EXERCISE DETAILS »
When the line with "-62,7 +62,7 @@" turns up below, begin repeating exactly, and carry on through the line with "italic; line-height: 20px;"; no pictures go into the copy.

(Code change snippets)
>>>>

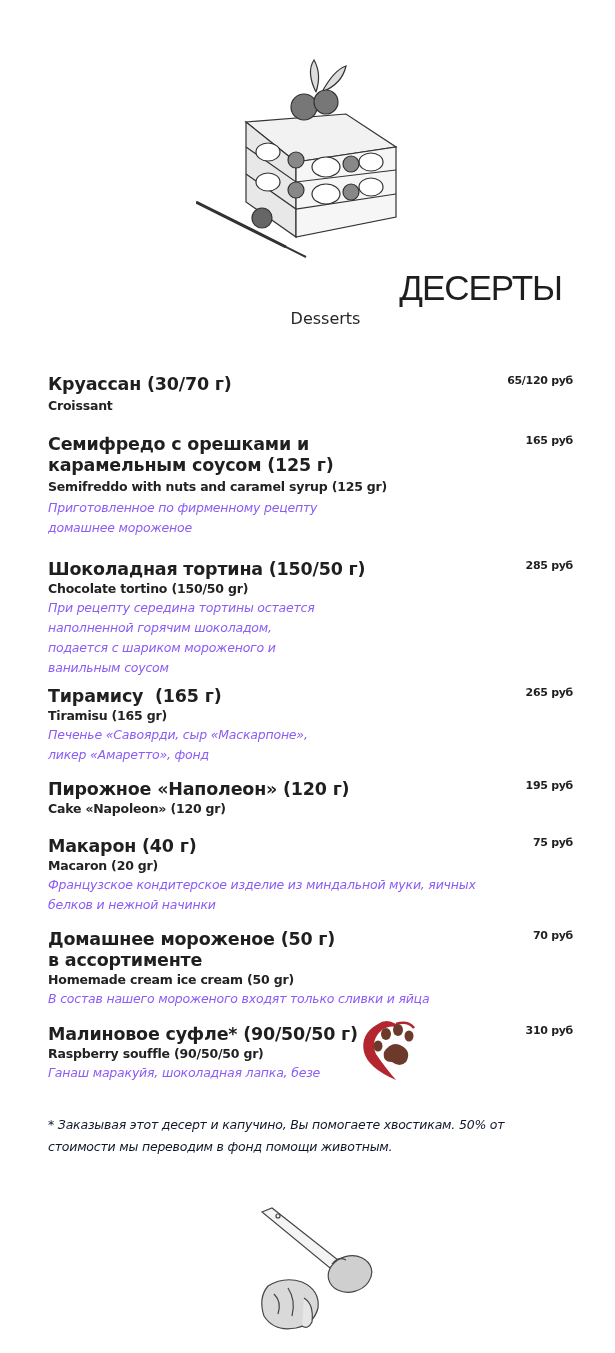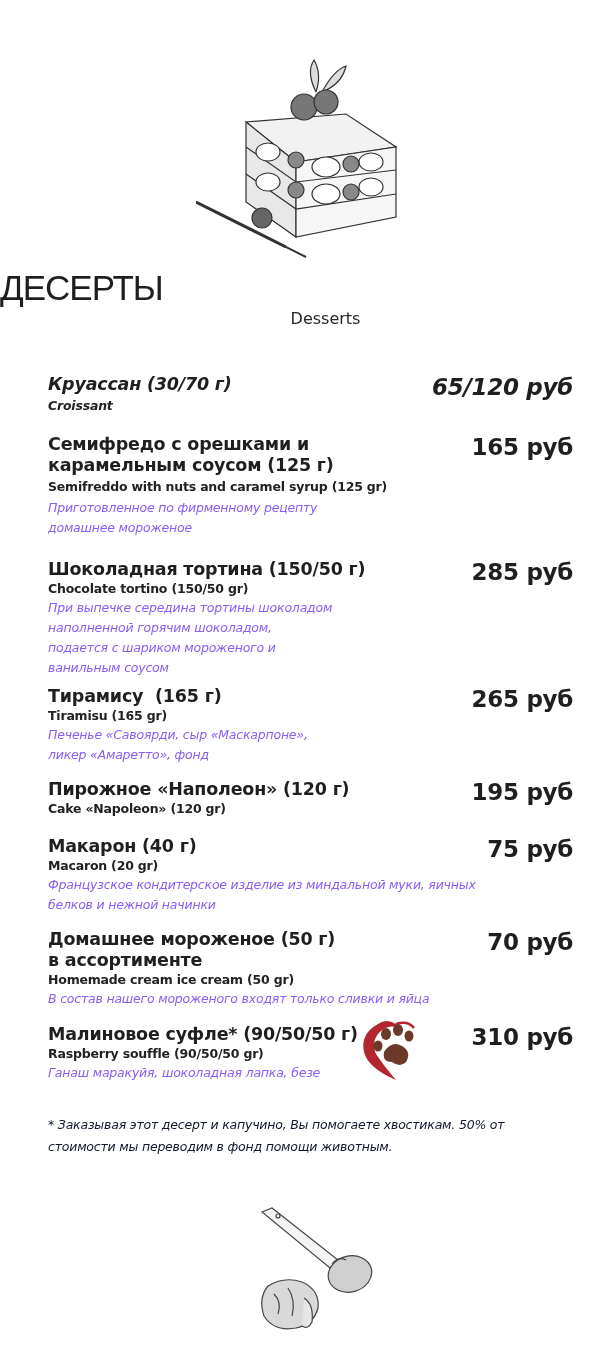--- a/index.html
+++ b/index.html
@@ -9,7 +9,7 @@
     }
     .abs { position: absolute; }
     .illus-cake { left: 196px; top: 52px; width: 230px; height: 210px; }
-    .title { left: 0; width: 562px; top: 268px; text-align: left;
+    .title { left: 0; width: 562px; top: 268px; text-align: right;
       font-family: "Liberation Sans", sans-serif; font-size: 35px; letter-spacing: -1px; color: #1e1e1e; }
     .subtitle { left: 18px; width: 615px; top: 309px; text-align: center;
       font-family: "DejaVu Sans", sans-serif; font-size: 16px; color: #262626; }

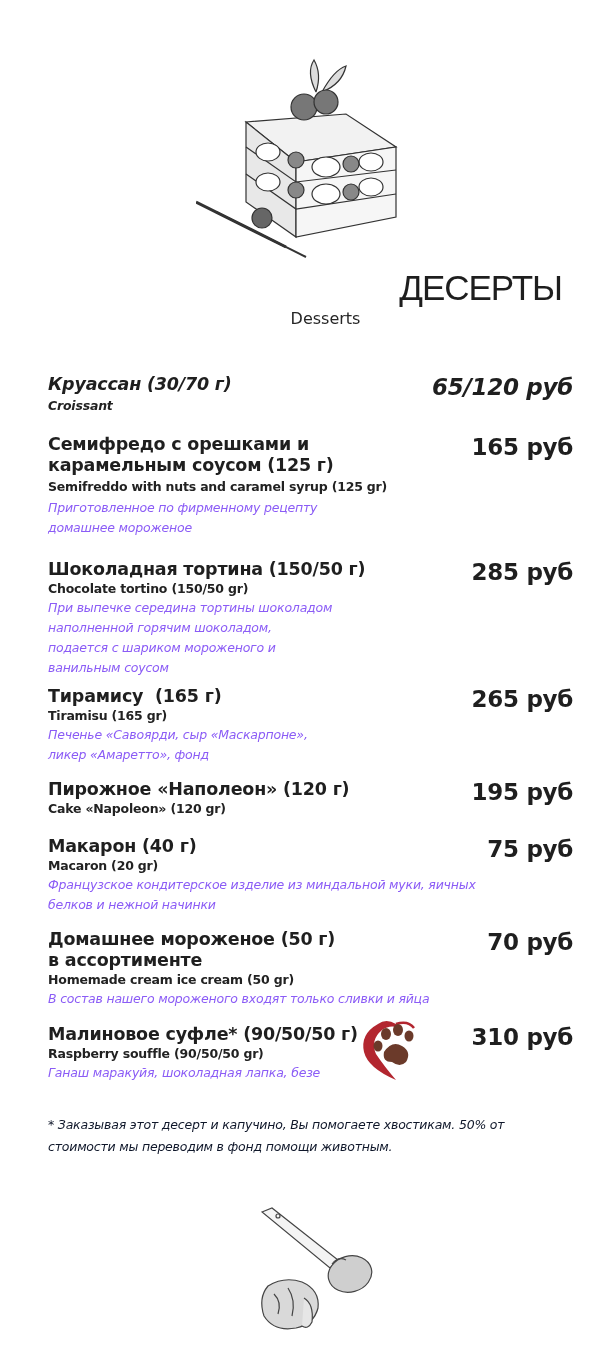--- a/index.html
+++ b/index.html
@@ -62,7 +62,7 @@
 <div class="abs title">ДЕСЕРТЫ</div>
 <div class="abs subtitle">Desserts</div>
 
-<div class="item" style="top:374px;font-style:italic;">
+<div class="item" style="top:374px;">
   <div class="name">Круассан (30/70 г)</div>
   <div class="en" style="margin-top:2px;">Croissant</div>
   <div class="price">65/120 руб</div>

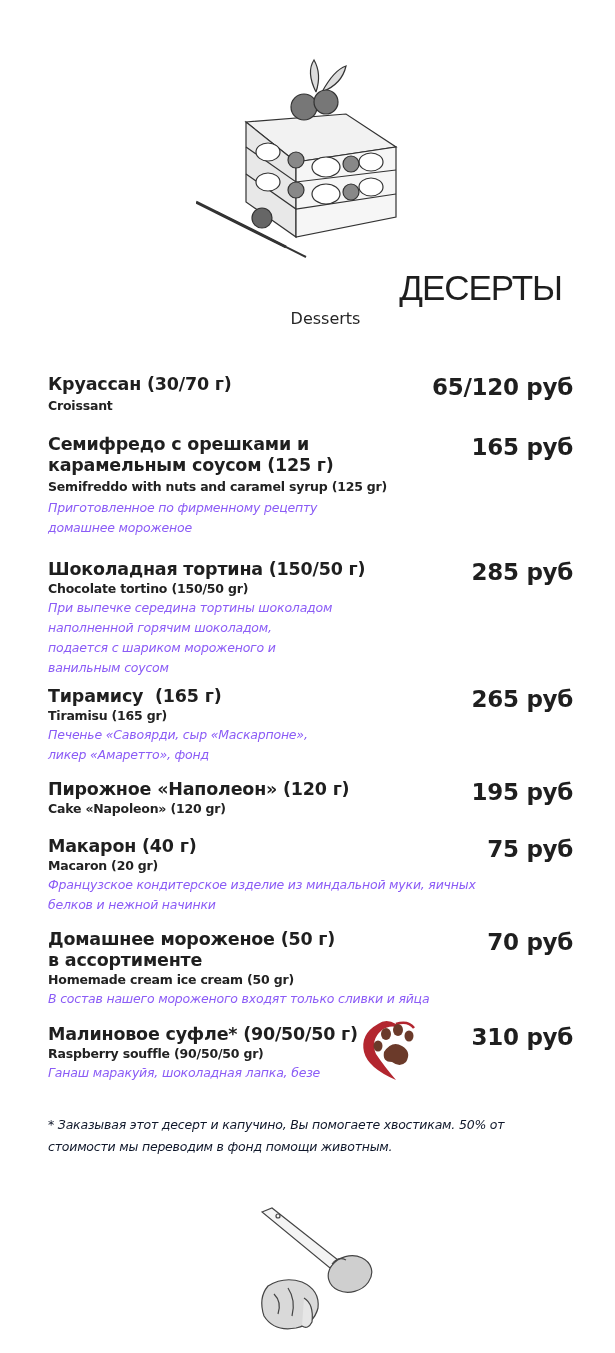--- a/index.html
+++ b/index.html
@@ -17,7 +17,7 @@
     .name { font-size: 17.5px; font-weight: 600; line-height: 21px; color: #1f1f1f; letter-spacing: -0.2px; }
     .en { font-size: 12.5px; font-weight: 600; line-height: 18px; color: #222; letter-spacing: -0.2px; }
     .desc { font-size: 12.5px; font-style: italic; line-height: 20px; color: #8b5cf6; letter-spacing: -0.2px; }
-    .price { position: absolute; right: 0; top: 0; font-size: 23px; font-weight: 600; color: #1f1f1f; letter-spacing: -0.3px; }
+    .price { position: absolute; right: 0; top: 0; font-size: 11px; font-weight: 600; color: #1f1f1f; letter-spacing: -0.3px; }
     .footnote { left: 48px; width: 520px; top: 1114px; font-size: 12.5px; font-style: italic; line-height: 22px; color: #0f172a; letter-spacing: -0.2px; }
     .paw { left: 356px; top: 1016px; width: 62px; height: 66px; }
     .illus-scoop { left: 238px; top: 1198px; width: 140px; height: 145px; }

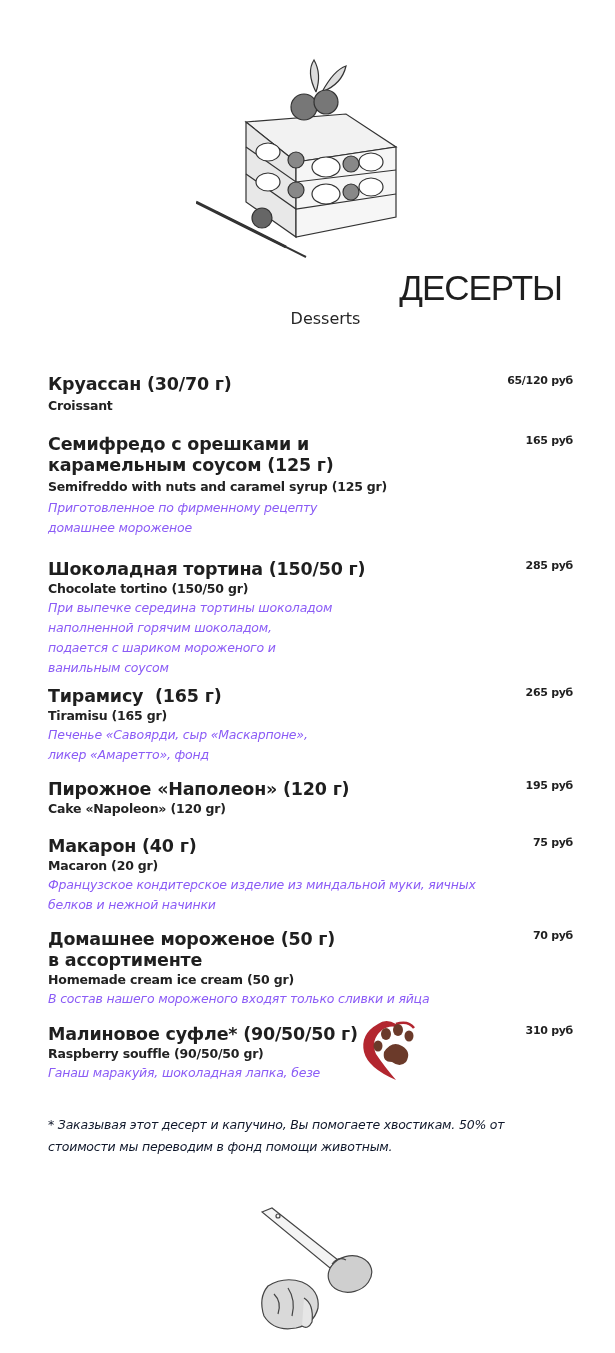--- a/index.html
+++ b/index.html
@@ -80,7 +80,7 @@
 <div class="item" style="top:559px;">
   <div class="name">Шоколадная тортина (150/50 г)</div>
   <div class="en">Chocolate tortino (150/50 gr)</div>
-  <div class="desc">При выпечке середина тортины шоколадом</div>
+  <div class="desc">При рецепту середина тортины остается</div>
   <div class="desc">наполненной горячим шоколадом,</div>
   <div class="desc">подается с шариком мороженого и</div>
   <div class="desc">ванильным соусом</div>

<<<<
>>>>

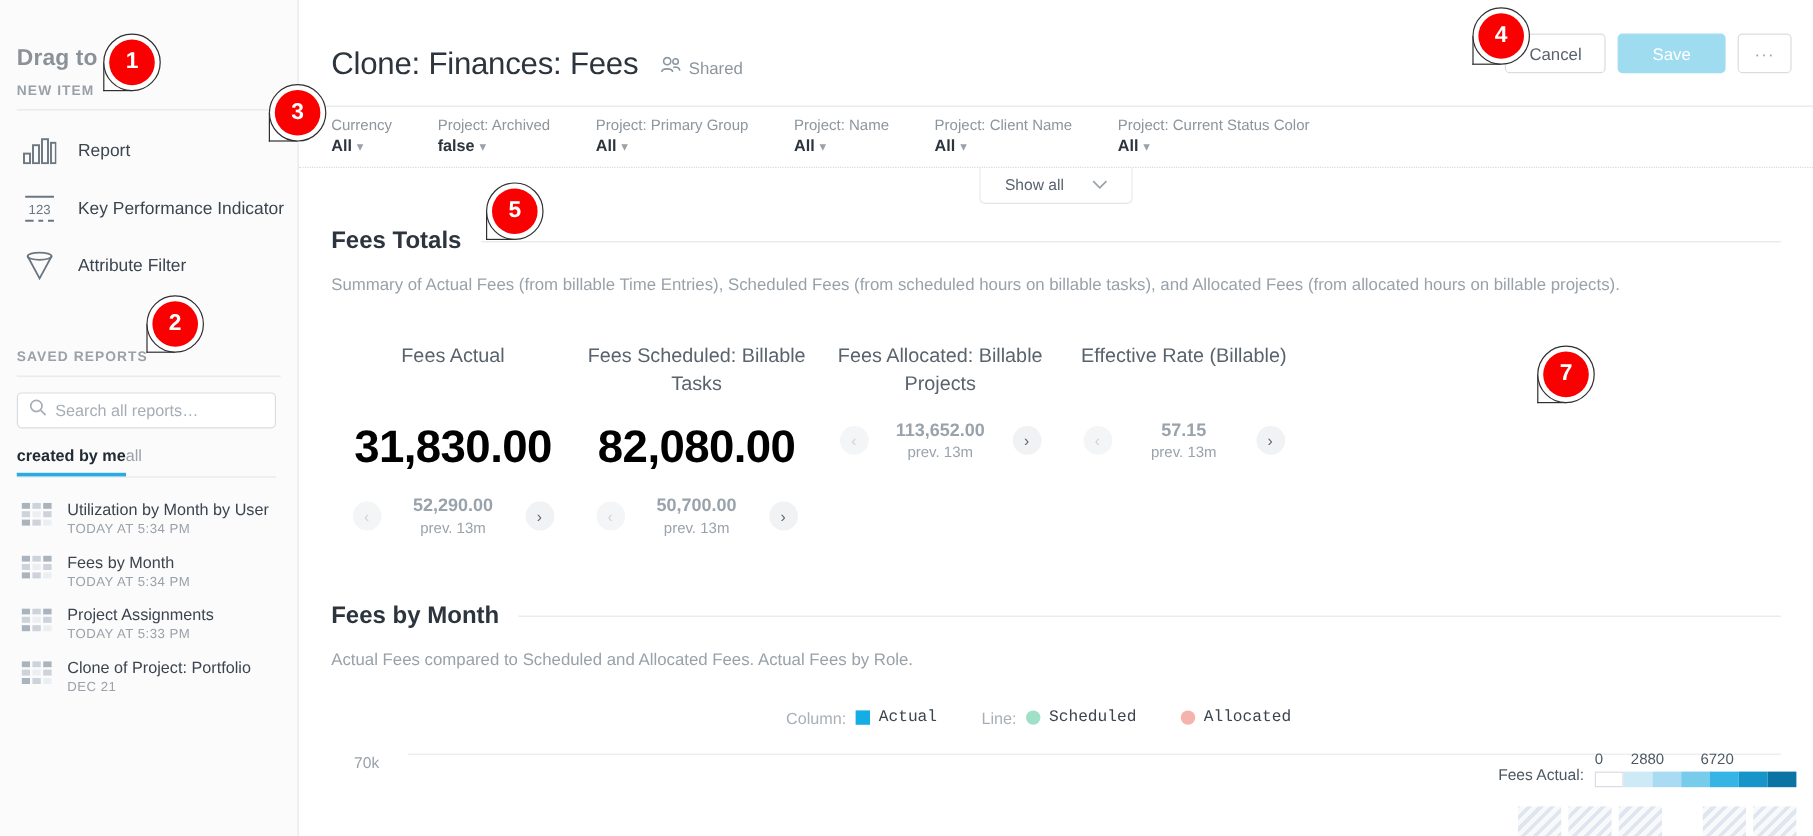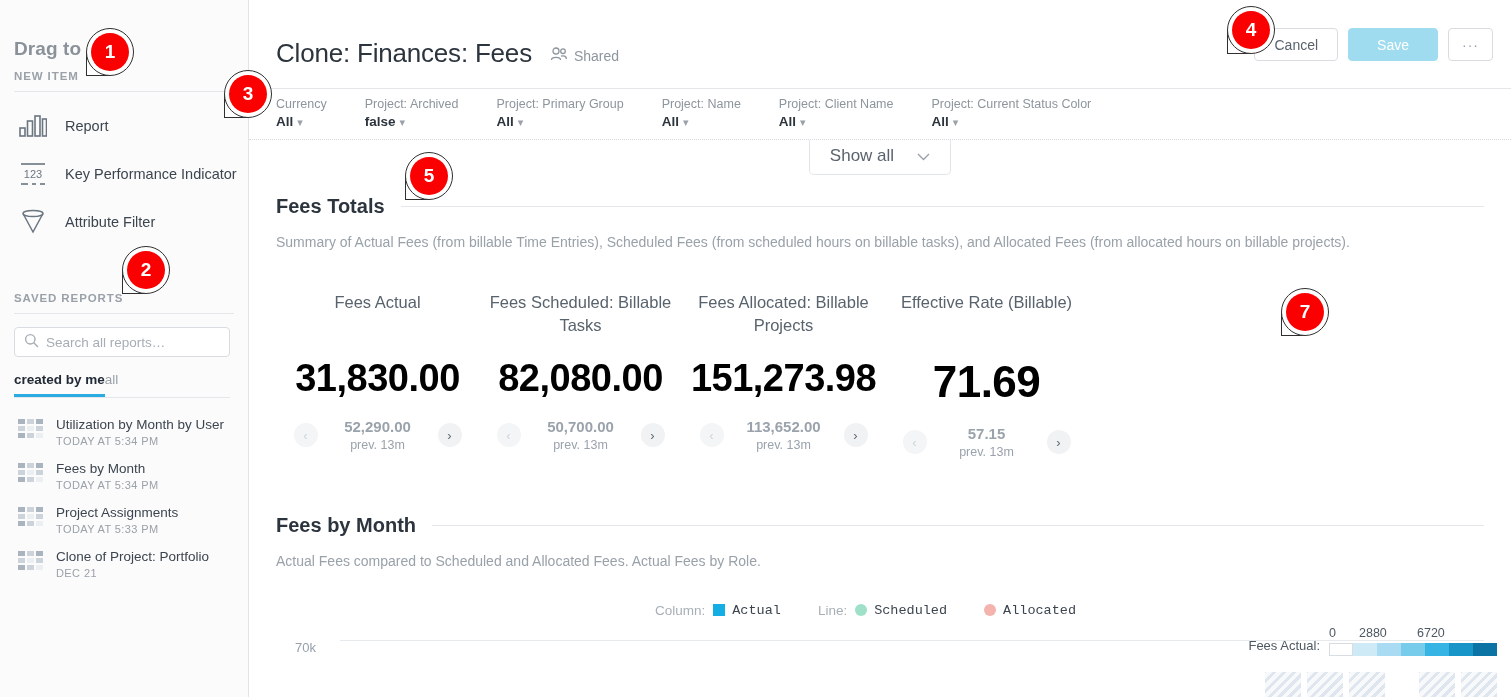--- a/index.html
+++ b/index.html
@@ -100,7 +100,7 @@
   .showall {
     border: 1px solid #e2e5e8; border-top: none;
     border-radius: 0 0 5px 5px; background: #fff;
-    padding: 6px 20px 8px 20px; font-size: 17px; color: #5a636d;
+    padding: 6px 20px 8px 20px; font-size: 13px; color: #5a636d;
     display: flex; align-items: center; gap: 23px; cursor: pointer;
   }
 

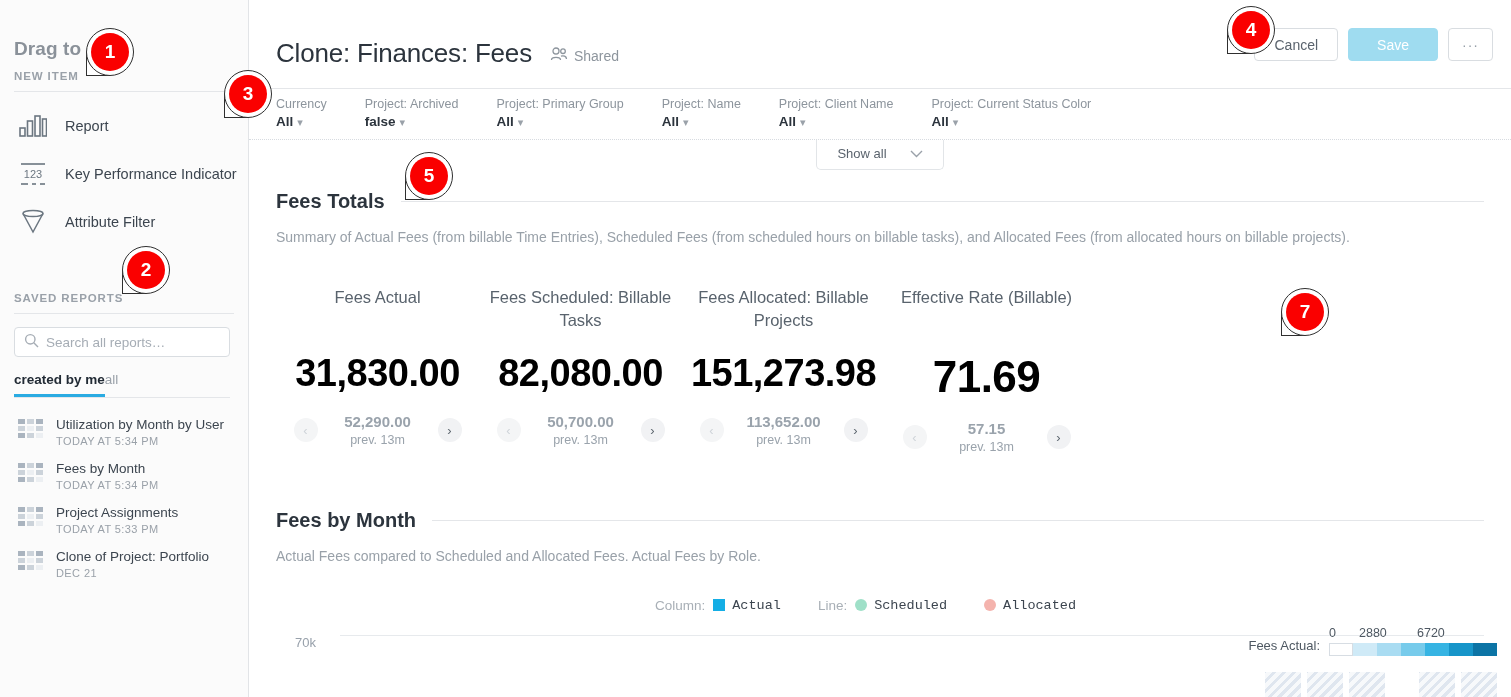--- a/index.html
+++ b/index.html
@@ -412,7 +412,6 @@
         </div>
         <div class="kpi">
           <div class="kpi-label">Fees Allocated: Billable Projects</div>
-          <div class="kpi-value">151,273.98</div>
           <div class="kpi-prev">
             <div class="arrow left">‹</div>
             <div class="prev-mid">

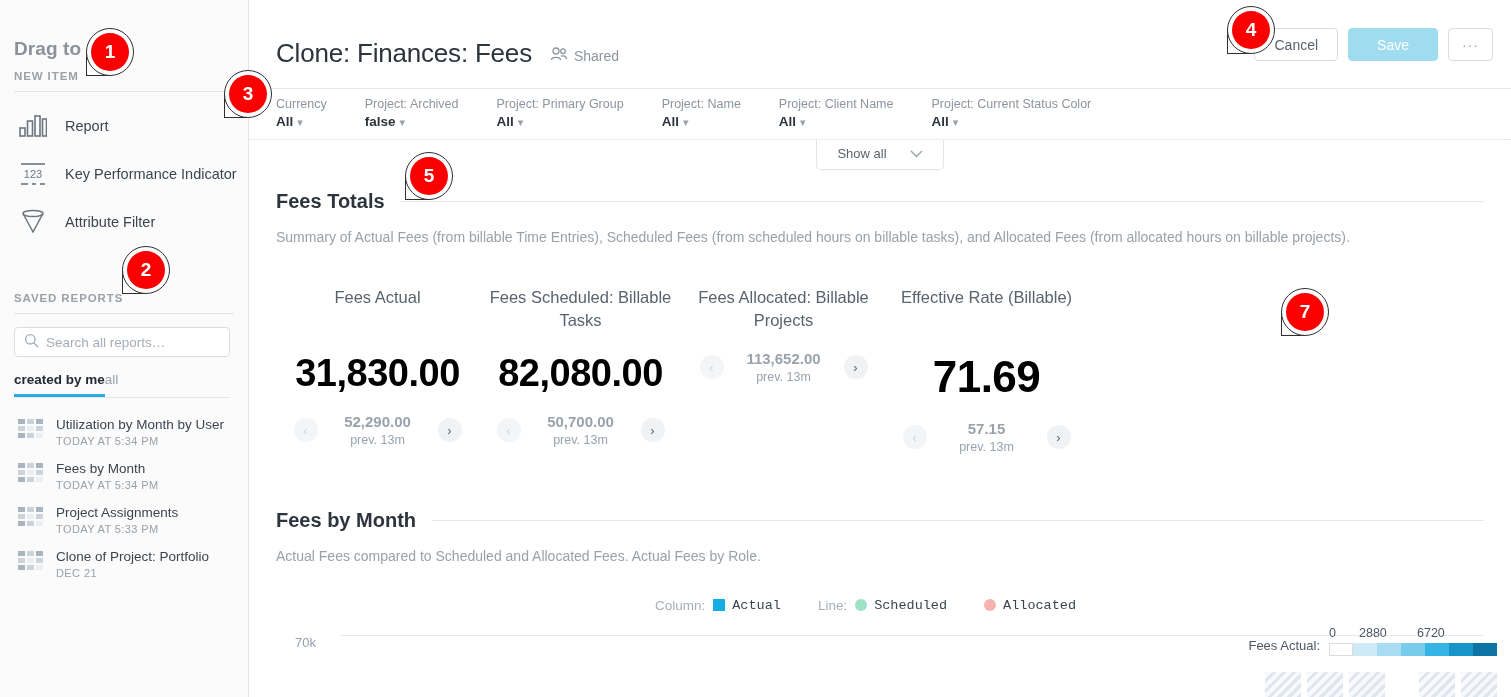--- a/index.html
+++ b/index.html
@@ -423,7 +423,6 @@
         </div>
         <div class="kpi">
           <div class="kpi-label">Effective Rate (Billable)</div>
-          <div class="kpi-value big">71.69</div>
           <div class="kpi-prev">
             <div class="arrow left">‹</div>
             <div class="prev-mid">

<<<<

ANSWER TO THE EXERCISE »
@@ -62,7 +62,7 @@
 <div class="abs title">ДЕСЕРТЫ</div>
 <div class="abs subtitle">Desserts</div>
 
-<div class="item" style="top:374px;font-style:italic;">
+<div class="item" style="top:374px;">
   <div class="name">Круассан (30/70 г)</div>
   <div class="en" style="margin-top:2px;">Croissant</div>
   <div class="price">65/120 руб</div>

--- a/index.html
+++ b/index.html
@@ -17,7 +17,7 @@
     .name { font-size: 17.5px; font-weight: 600; line-height: 21px; color: #1f1f1f; letter-spacing: -0.2px; }
     .en { font-size: 12.5px; font-weight: 600; line-height: 18px; color: #222; letter-spacing: -0.2px; }
     .desc { font-size: 12.5px; font-style: italic; line-height: 20px; color: #8b5cf6; letter-spacing: -0.2px; }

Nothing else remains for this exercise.